_REQUIRED ACTION:_ Using the listing below, print exactly everything from the line with "[66,51,250,68] sdk_core/scout_base: ->" down to the line with "[1118,502,1295,520] // Candlelight", both included, and nothing more.

_SUPPLIED MATERIAL:_
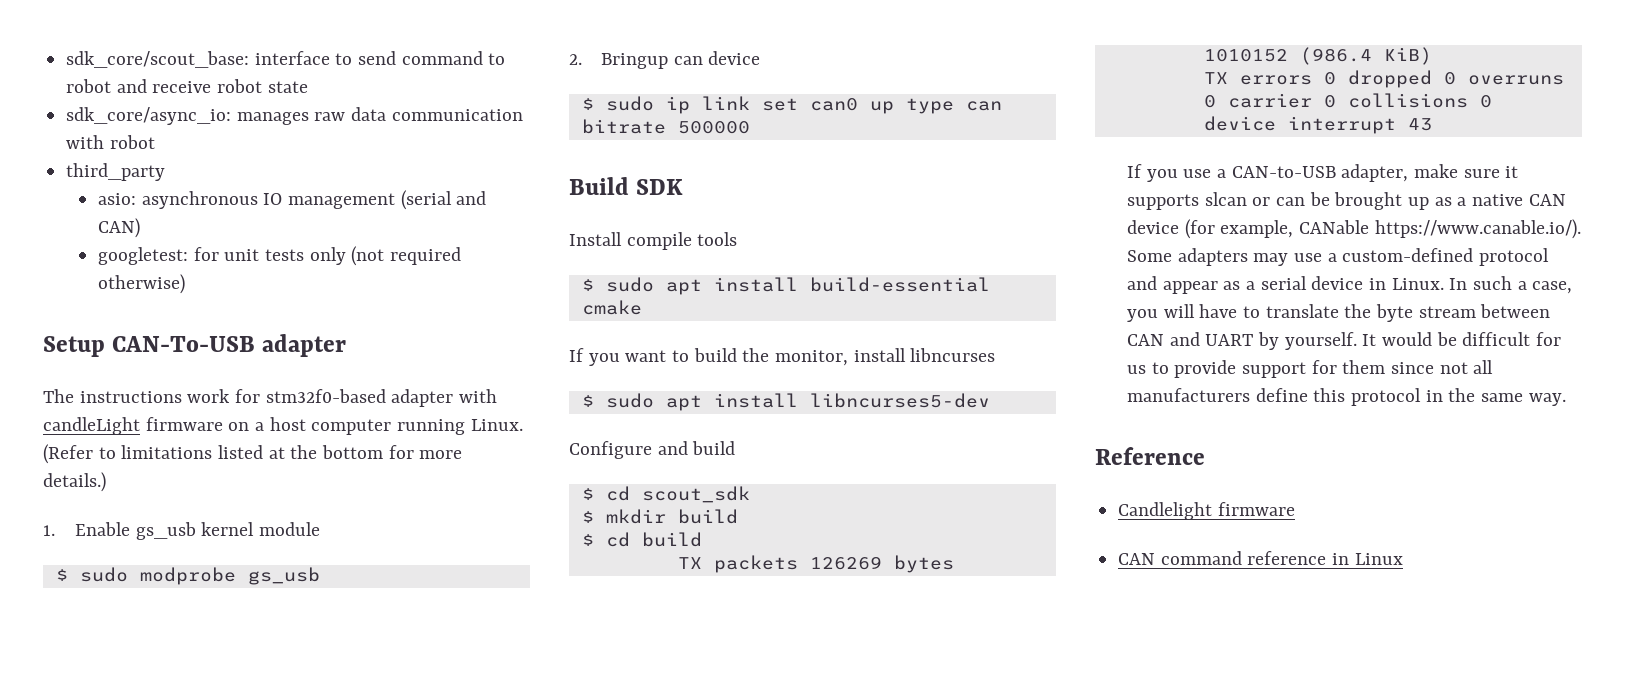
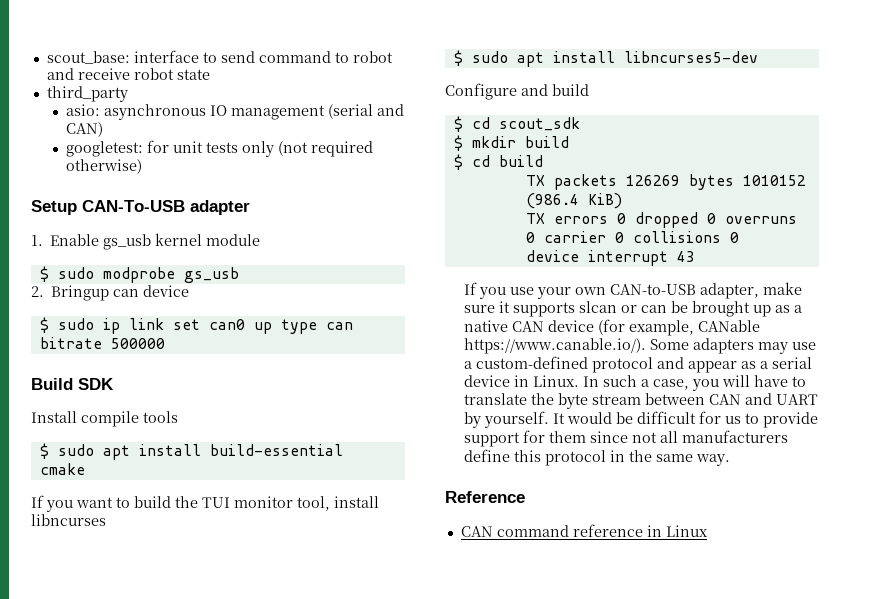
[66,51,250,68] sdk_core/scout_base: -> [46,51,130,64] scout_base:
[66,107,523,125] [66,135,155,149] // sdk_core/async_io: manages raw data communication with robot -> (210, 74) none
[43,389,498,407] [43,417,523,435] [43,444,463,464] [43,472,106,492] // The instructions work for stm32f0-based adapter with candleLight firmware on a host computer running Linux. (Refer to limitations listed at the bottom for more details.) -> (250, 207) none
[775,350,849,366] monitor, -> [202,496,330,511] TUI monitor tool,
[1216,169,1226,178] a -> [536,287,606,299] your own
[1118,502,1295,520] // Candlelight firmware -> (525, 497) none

--

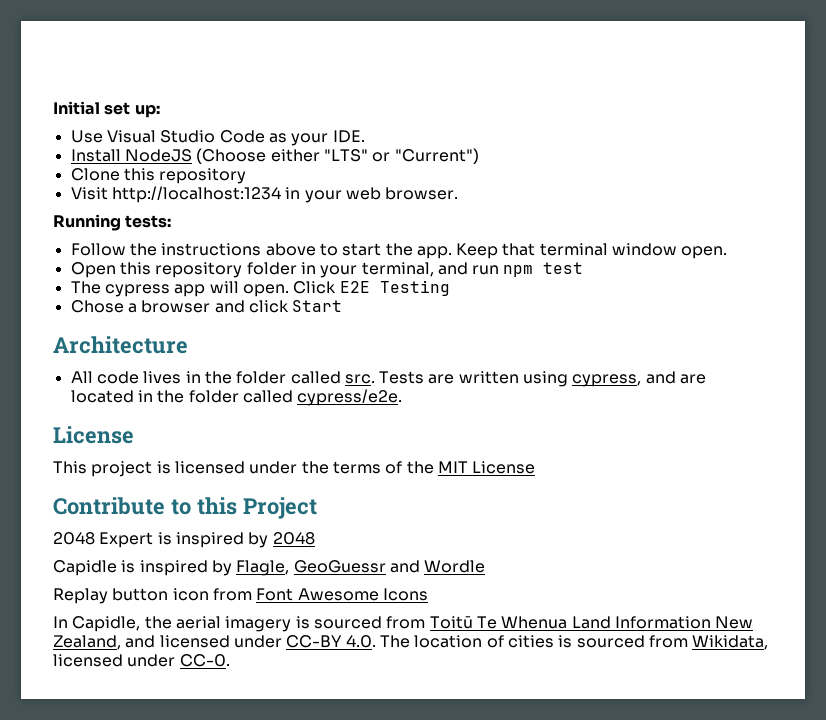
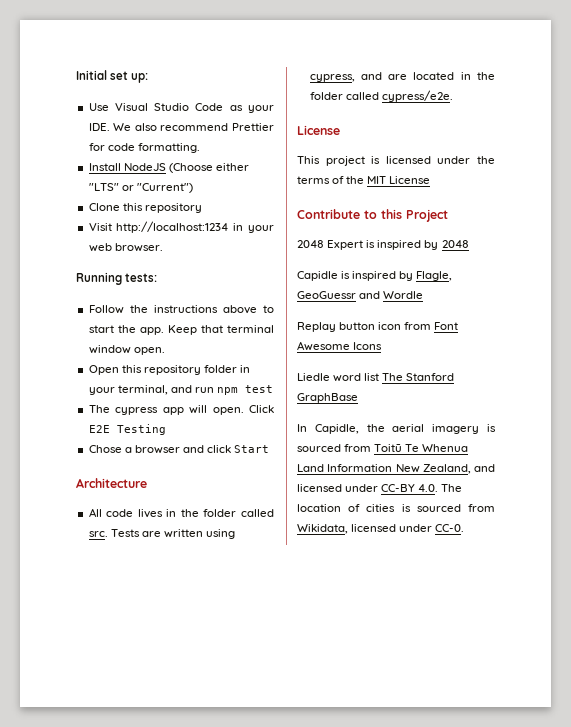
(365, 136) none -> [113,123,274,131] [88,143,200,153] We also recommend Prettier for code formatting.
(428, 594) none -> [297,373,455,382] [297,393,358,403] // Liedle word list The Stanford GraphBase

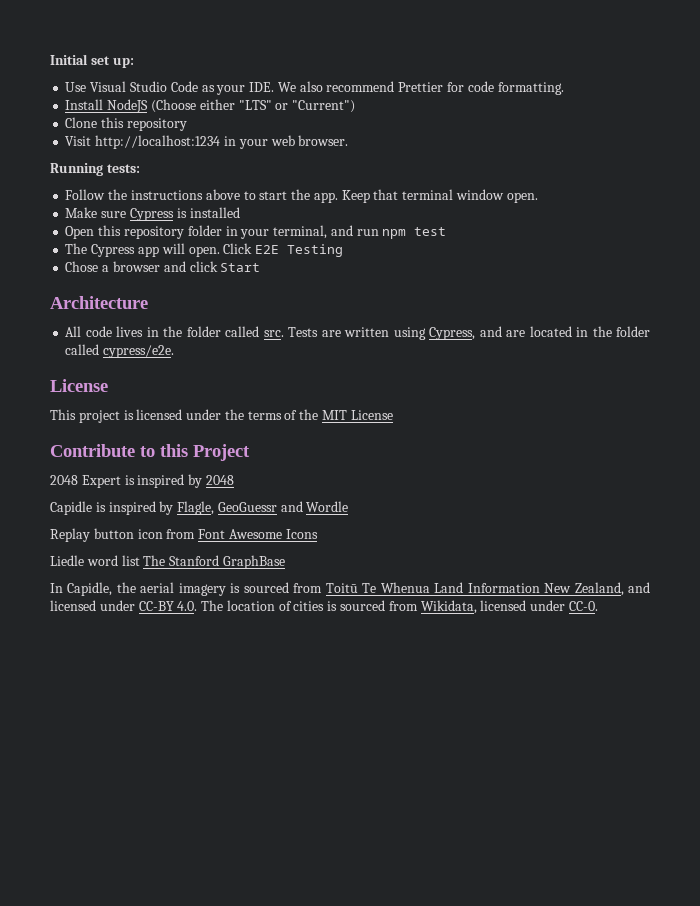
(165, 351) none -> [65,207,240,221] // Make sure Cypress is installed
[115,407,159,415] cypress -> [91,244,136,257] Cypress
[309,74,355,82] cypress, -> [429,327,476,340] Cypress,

_TASK RESULT:_
[66,51,250,68] sdk_core/scout_base: -> [46,51,130,64] scout_base:
[66,107,523,125] [66,135,155,149] // sdk_core/async_io: manages raw data communication with robot -> (210, 74) none
[43,389,498,407] [43,417,523,435] [43,444,463,464] [43,472,106,492] // The instructions work for stm32f0-based adapter with candleLight firmware on a host computer running Linux. (Refer to limitations listed at the bottom for more details.) -> (250, 207) none
[775,350,849,366] monitor, -> [202,496,330,511] TUI monitor tool,
[1216,169,1226,178] a -> [536,287,606,299] your own
[1118,502,1295,520] // Candlelight firmware -> (525, 497) none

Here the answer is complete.